[Edit tracking data]

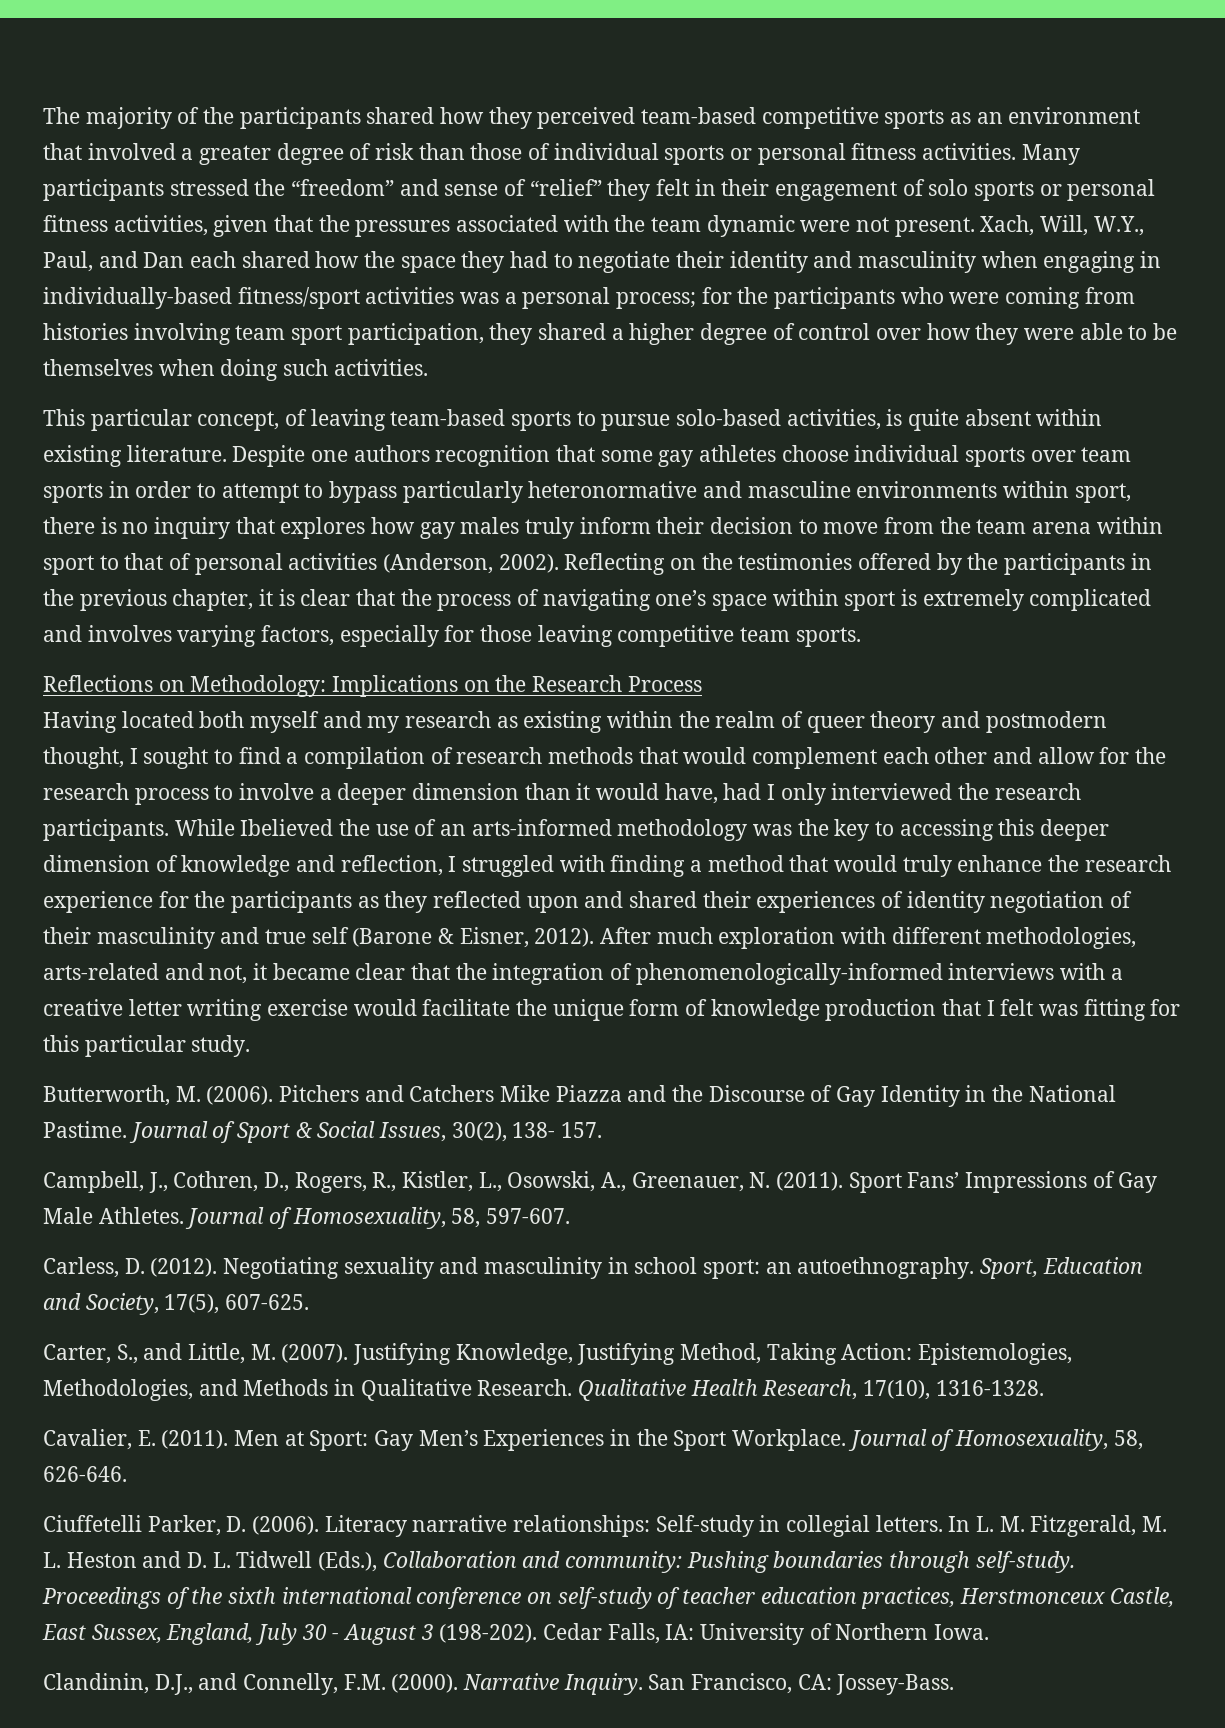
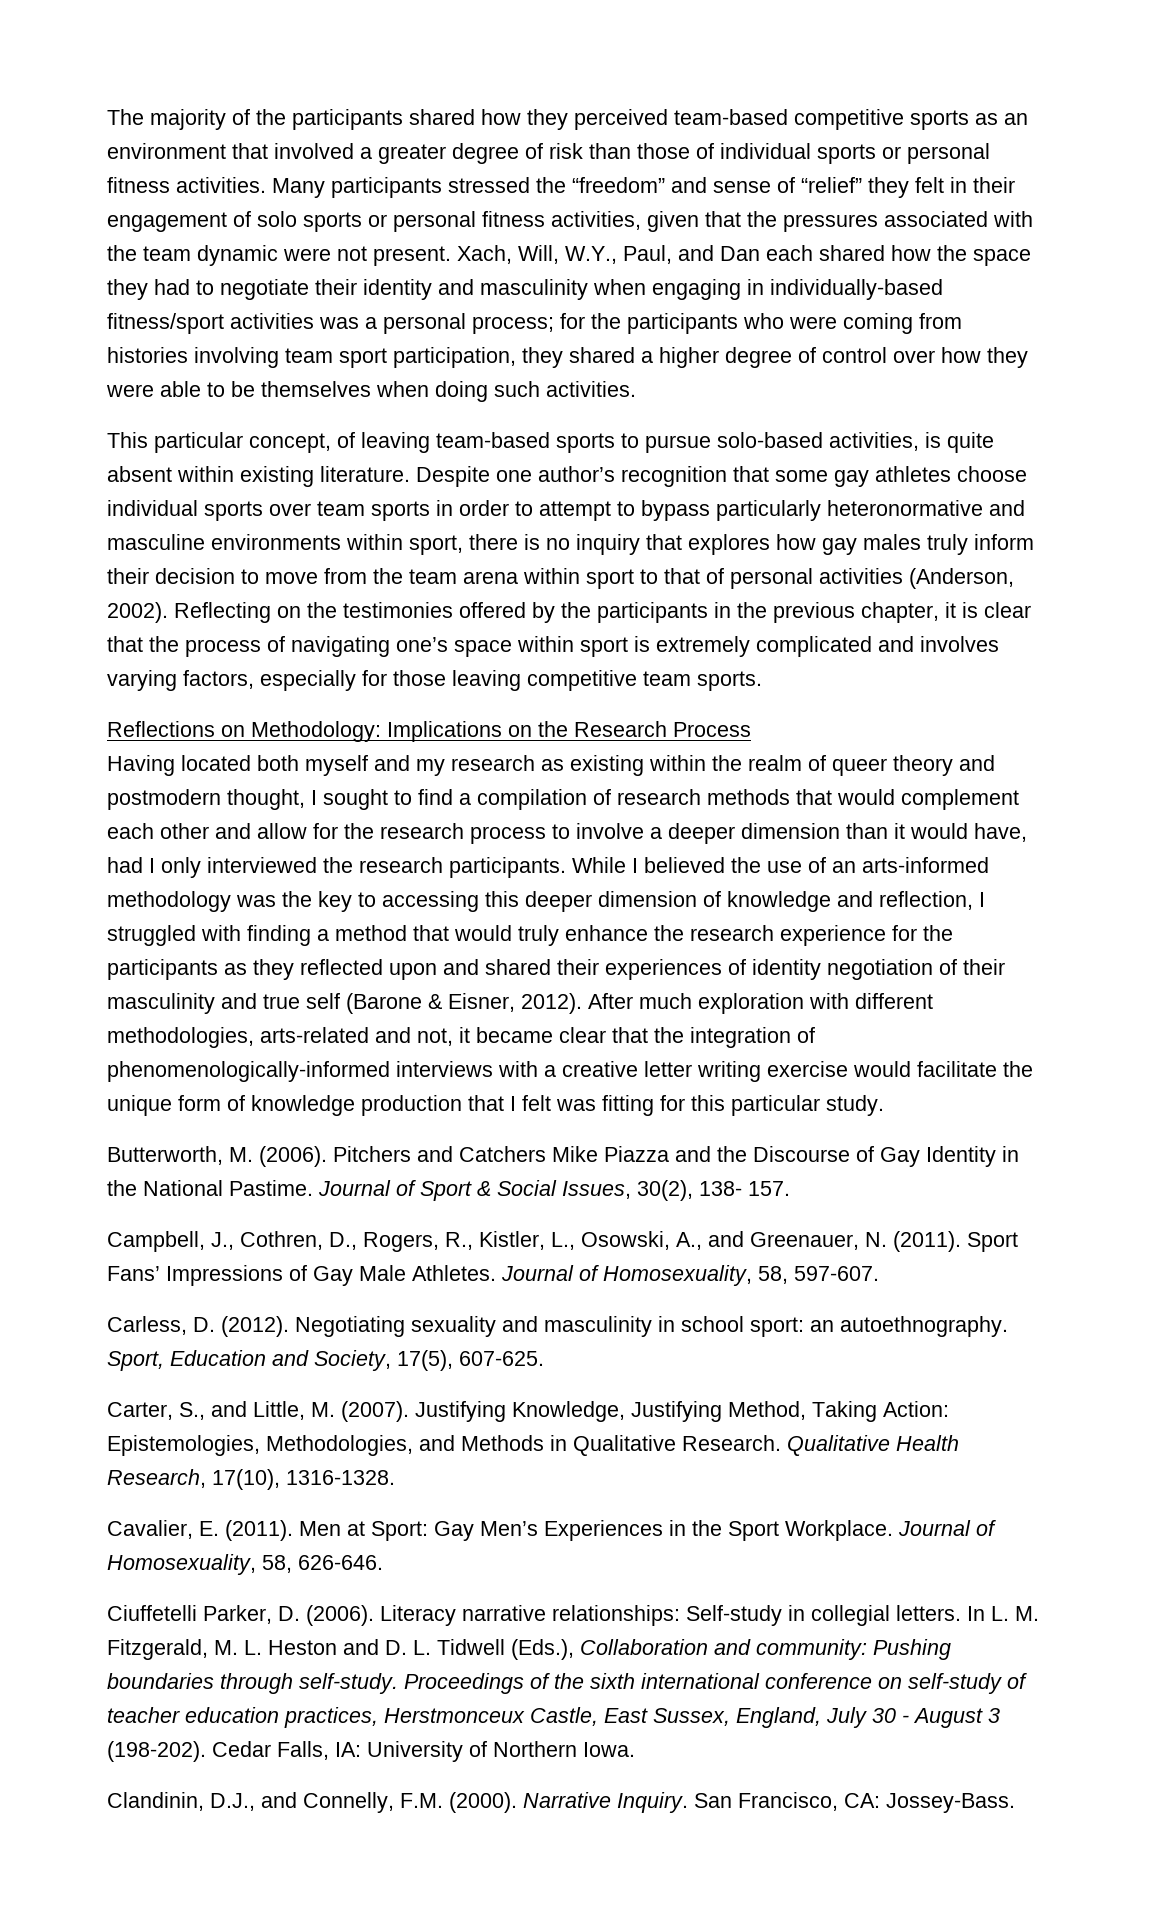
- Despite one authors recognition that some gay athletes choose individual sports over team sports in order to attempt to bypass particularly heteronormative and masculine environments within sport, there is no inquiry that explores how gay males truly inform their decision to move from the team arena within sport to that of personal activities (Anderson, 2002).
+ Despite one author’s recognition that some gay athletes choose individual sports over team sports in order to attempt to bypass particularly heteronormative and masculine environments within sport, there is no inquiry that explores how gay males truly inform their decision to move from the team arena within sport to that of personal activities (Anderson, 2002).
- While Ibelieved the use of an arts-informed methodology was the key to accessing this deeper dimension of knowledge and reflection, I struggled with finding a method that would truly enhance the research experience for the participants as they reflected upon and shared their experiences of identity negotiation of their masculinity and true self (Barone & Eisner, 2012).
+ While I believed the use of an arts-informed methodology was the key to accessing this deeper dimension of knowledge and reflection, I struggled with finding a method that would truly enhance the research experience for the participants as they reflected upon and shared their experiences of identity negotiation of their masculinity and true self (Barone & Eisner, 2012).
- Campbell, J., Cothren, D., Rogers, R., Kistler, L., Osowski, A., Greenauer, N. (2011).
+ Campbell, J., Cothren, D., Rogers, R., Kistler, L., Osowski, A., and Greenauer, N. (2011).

What to produce: Give back, exactly as written, the stretch from the line with "While I believed" through the line with "A., Greenauer, N. (2011).", and no other lines from the records above.

Answer space:
+ While I believed the use of an arts-informed methodology was the key to accessing this deeper dimension of knowledge and reflection, I struggled with finding a method that would truly enhance the research experience for the participants as they reflected upon and shared their experiences of identity negotiation of their masculinity and true self (Barone & Eisner, 2012).
- Campbell, J., Cothren, D., Rogers, R., Kistler, L., Osowski, A., Greenauer, N. (2011).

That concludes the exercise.